What is an identity matrix \(I\)? It’s what you would multiply a matrix by to get itself, such that \(X*?=X\). If you work it out, the \(?\) ends up being a matrix of almost all 0’s, with 1’s in the diagonal. So, for an example matrix \(A\) (2 x 2):

Getting the inverse of a matrix is actually not easy - it requires some time-intensive algebra, since you have to solve the equation \(X^{-1}X = I\) for the unknown component, the inverse matrix, \(X^{-1}\). In complicated, multi-dimensional regression models, it is this step which causes the computer the most grief.

The R function for inverting a matrix is solve():

A <- matrix(1:4, ncol = 2)
solve(A)
##      [,1] [,2]
## [1,]   -2  1.5
## [2,]    1 -0.5
A %*% solve(A)
##      [,1] [,2]
## [1,]    1    0
## [2,]    0    1

For our mini-dataset:

solve(t(X) %*% X)
##                 covar
##       0.3333333   0.0
## covar 0.0000000   0.5

3.1.3 Putting everything together

The next step in our solution is to get the “hat matrix” (converting \(Y\) to \(\widehat Y\)), which is this inverse product multiplied by the transpose of \({\bf X}\) (\({\bf X}^T\)):

solve(t(X) %*% X) %*% t(X)
##             [,1]      [,2]      [,3]
##        0.3333333 0.3333333 0.3333333
## covar -0.5000000 0.0000000 0.5000000

Finally we multiply by \(Y\) to get \(\widehat{\beta}\):

beta_hat <- solve(t(X) %*% X) %*% t(X) %*% Y
beta_hat
##       [,1]
##          2
## covar    1

So, our intercept estimate, \(\widehat{\beta_0}\), is 2 and our slope estimate, \(\widehat{\beta}\), is also 1.
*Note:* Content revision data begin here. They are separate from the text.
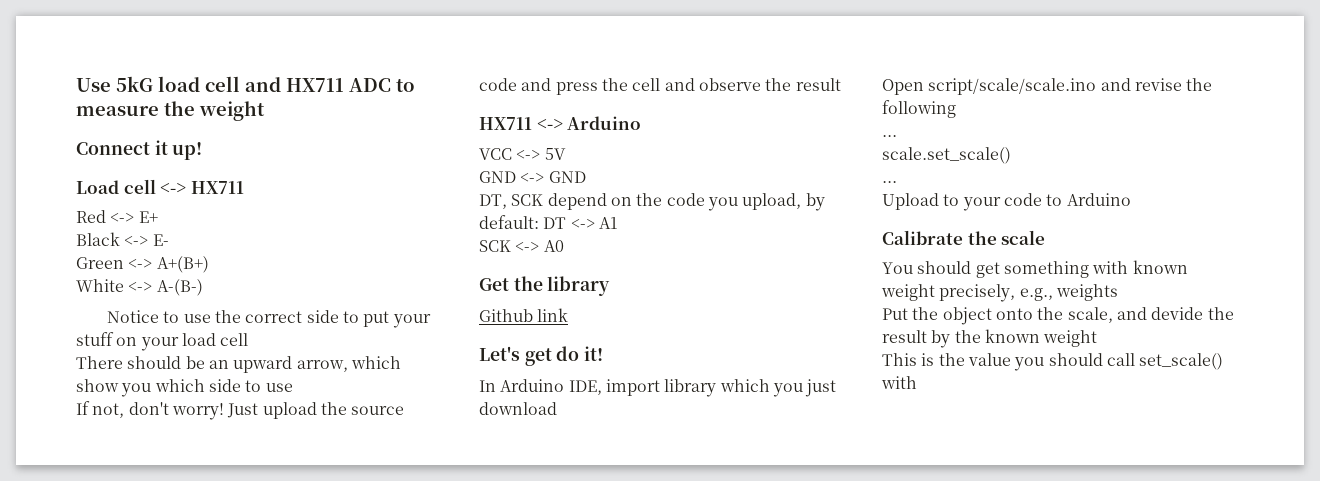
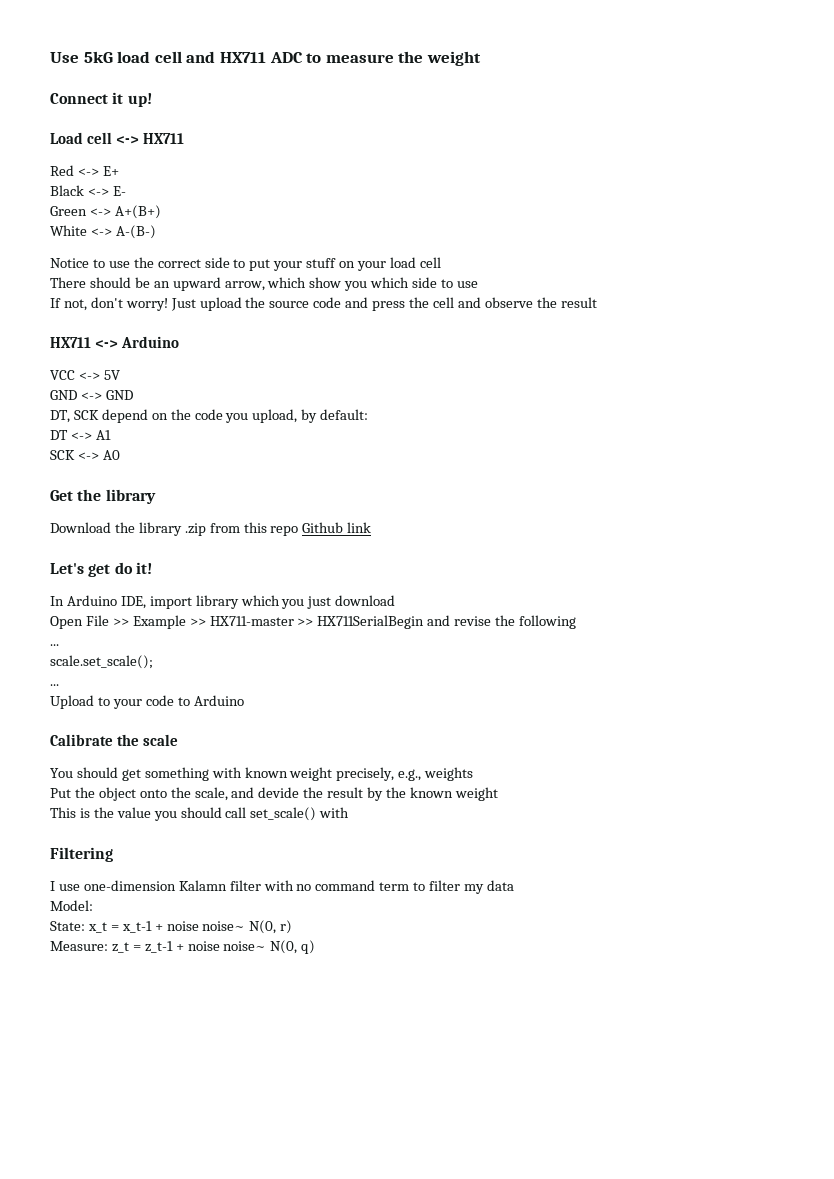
- DT, SCK depend on the code you upload, by default: DT <-> A1
+ DT, SCK depend on the code you upload, by default:
+ DT <-> A1
- Github link
+ Download the library .zip from this repo Github link
- Open script/scale/scale.ino and revise the following
+ Open File >> Example >> HX711-master >> HX711SerialBegin and revise the following
- scale.set_scale()
+ scale.set_scale();
+ Filtering
+ I use one-dimension Kalamn filter with no command term to filter my data
+ Model:
+ State: x_t = x_t-1 + noise noise~ N(0, r)
+ Measure: z_t = z_t-1 + noise noise~ N(0, q)

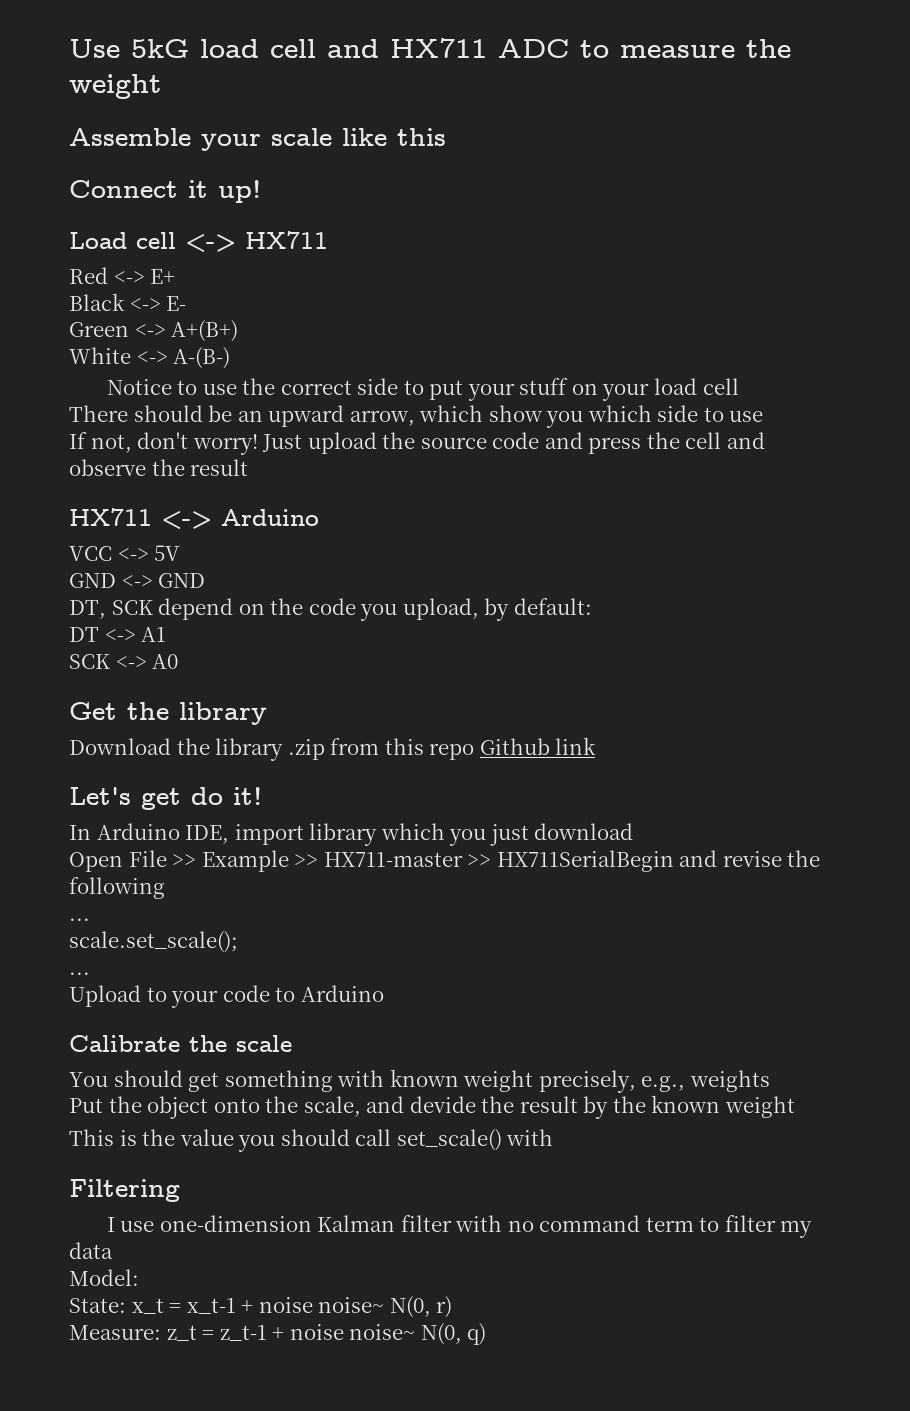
+ Assemble your scale like this
- I use one-dimension Kalamn filter with no command term to filter my data
+ I use one-dimension Kalman filter with no command term to filter my data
To get our predicted values of Y (\(\widehat Y\)), we multiply our \(\widehat \beta\) by our design matrix, \(X\):

Y_hat <- X %*% beta_hat
Y_hat
##      [,1]
## [1,]    1
## [2,]    2
## [3,]    3

We can also estimate the residual variance, \(\widehat {\sigma^2}\), as:

\[\widehat {\sigma^2}= \frac{1}{n-k}(Y-\widehat Y)^T(Y-\widehat Y) \] Where \(n\) is our number of observations and \(k\) is our number of parameters.

sigma_hat <- t(Y-Y_hat) %*% (Y-Y_hat)/(nrow(X)-ncol(X))
sigma_hat
##      [,1]
## [1,]    0

We can plot our observations with our predicted model as:

plot(covar, Y)
abline(a = beta_hat[1,], b = beta_hat[2,], col = "red")

(Note: see link and link for more of Elie’s lectures on this)

Let’s crank through this with out original (simulated) data set:

par(mar = c(3,3,2,2), bty = "l"); set.seed(1)
alpha <- -1; beta <- 0.5; sigma <- 1
X <- 1:20
Y <- alpha + beta * X + rnorm(length(X), 0, sd = sigma)
X.M <- cbind(rep(1, length(X)), X)
solve(t(X.M) %*% X.M) %*% t(X.M) %*% Y
##         [,1]
##   -1.0360928
## X  0.5215825

Voilá, like magic:

lm(Y~X)
## 
## Call:
## lm(formula = Y ~ X)
## 
## Coefficients:
## (Intercept)            X  
##     -1.0361       0.5216

4 Maximum Likelihood Estimates

So, what’s the difference between OLS and MLE (maximum likelihood estimation) for linear regression?

Both are methods to estimate \(\widehat \beta\) but OLS minimizes the sum of squared residuals (\(RSS\)) and MLE finds the parameters that maximizes the likelihood of the Gaussian model.

Spoiler alert: For the very specific case of a linear model with Gaussian residuals, the OLS estimates happen to be equal to the MLE estimates. But OLS breaks down for more complicated models, so ML is more generally useful.

Remember also from our Likelihoods lecture that using likelihoods with MLE “turns probabilities on their heads”. So with OLS, we fit a probability model to determine the probability of getting our data \(X\) given a particular model with particular parameters (e.g., \(\mu\) and \(\sigma\) for an intercept-only linear regression):

\[Pr(X|\mu,\sigma)\] …Whereas with a likelihood model, we determine the likelihood of a particular model with particular parameters (e.g., \(\mu\), \(\sigma\)), given our data \(X\):

\[\cal L(\mu,\sigma|X)\]

Both OLS and the MLE make the same assumptions, except OLS is focussed on the residuals (\(\epsilon_i \sim {\cal N}(0,\sigma^2)\)), whereas MLE is best thought of as modeling the entire probability function (\(Y \sim {\cal N}({\bf X}\beta, \sigma^2)\)). Again - they’ll be the same in this case, as the following real-data example should demonstrate.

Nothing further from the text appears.